* [ACTIVITY] Below are records; how many of their lines contain "entered"? Answer with only the number.
BEGIN DATA EXCERPTS
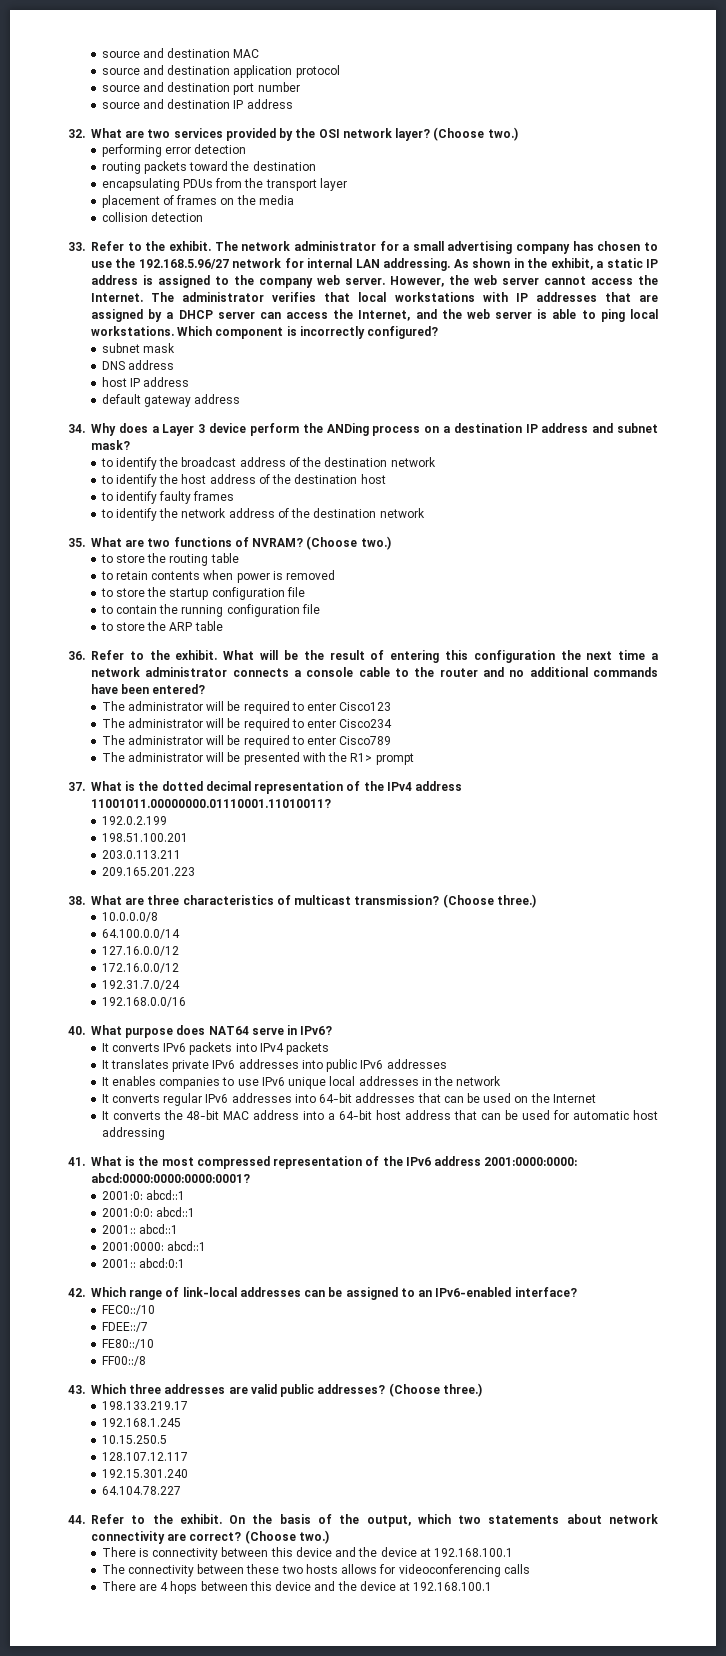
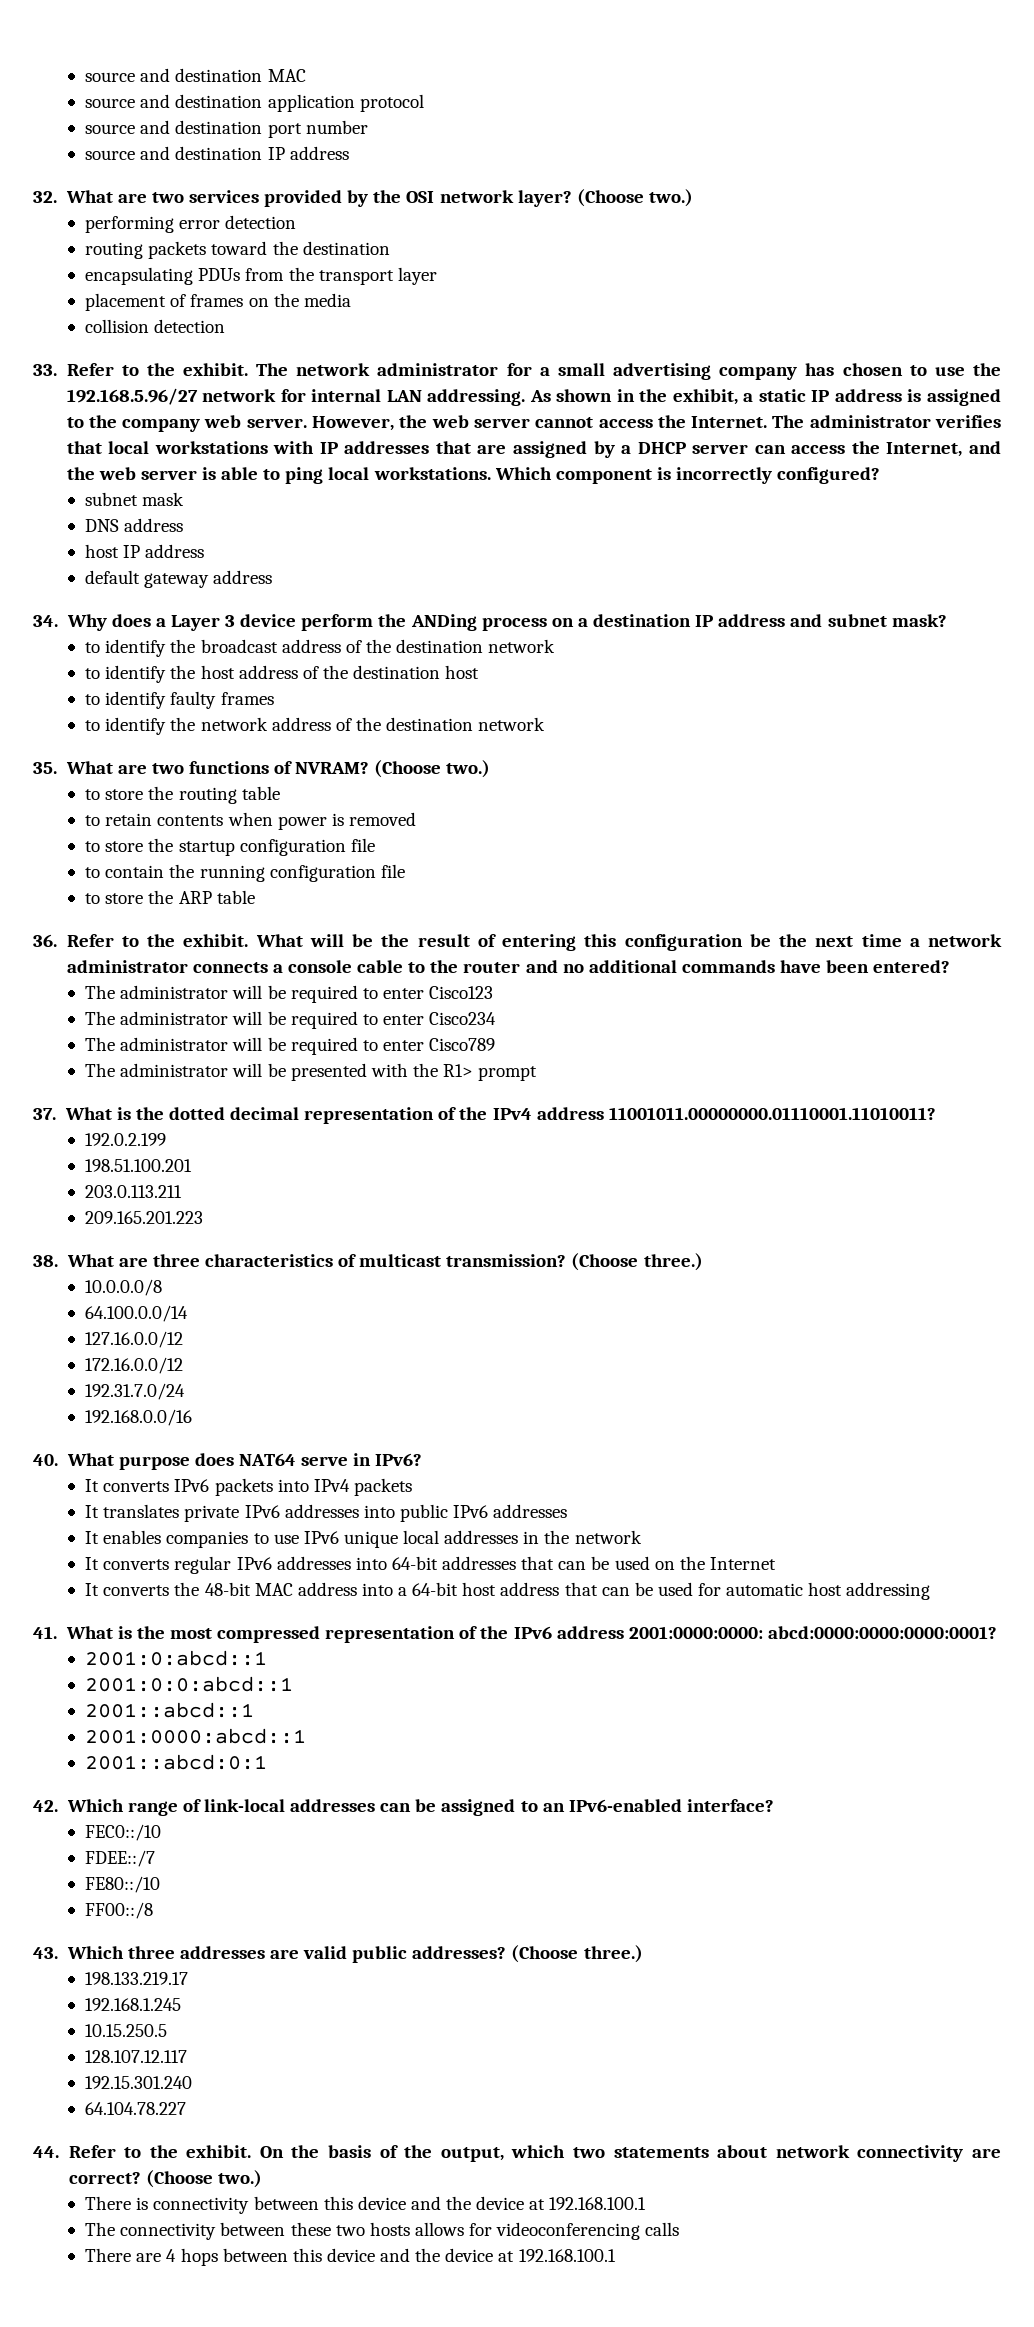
- What will be the result of entering this configuration the next time a network administrator connects a console cable to the router and no additional commands have been entered?
+ What will be the result of entering this configuration be the next time a network administrator connects a console cable to the router and no additional commands have been entered?
- 2001:0: abcd::1
- 2001:0:0: abcd::1
- 2001:: abcd::1
- 2001:0000: abcd::1
- 2001:: abcd:0:1
+ 2001:0:abcd::1
+ 2001:0:0:abcd::1
+ 2001::abcd::1
+ 2001:0000:abcd::1
+ 2001::abcd:0:1

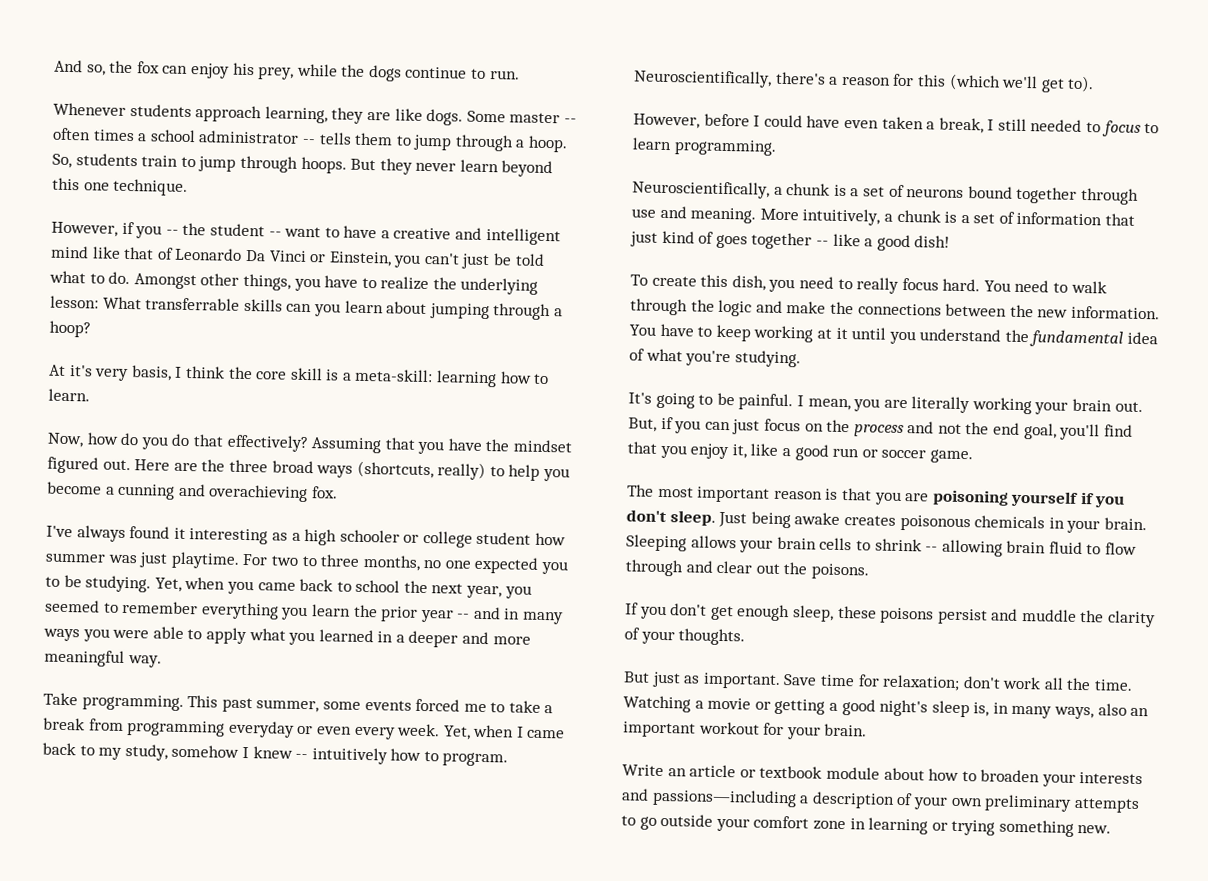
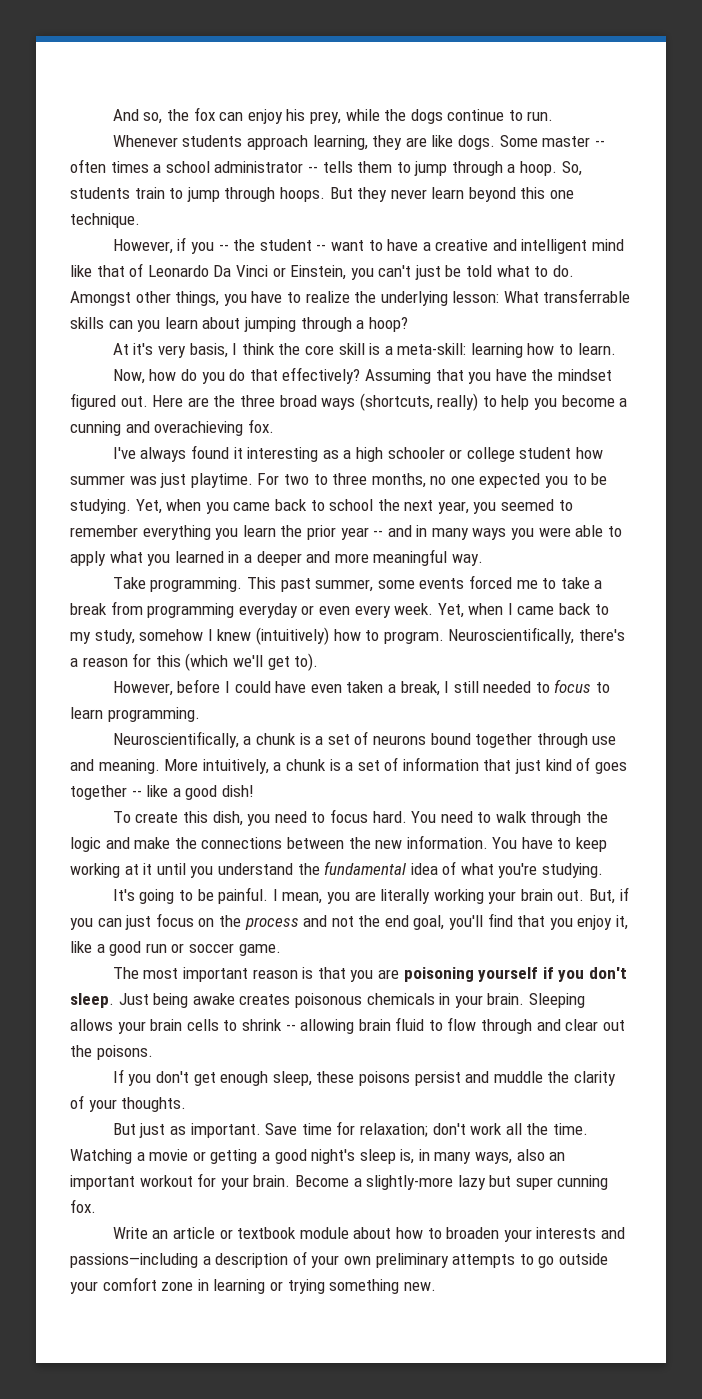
- Yet, when I came back to my study, somehow I knew -- intuitively how to program.
+ Yet, when I came back to my study, somehow I knew (intuitively) how to program.
- To create this dish, you need to really focus hard.
+ To create this dish, you need to focus hard.
+ Become a slightly-more lazy but super cunning fox.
END DATA EXCERPTS
* [TASK ANSWER] 2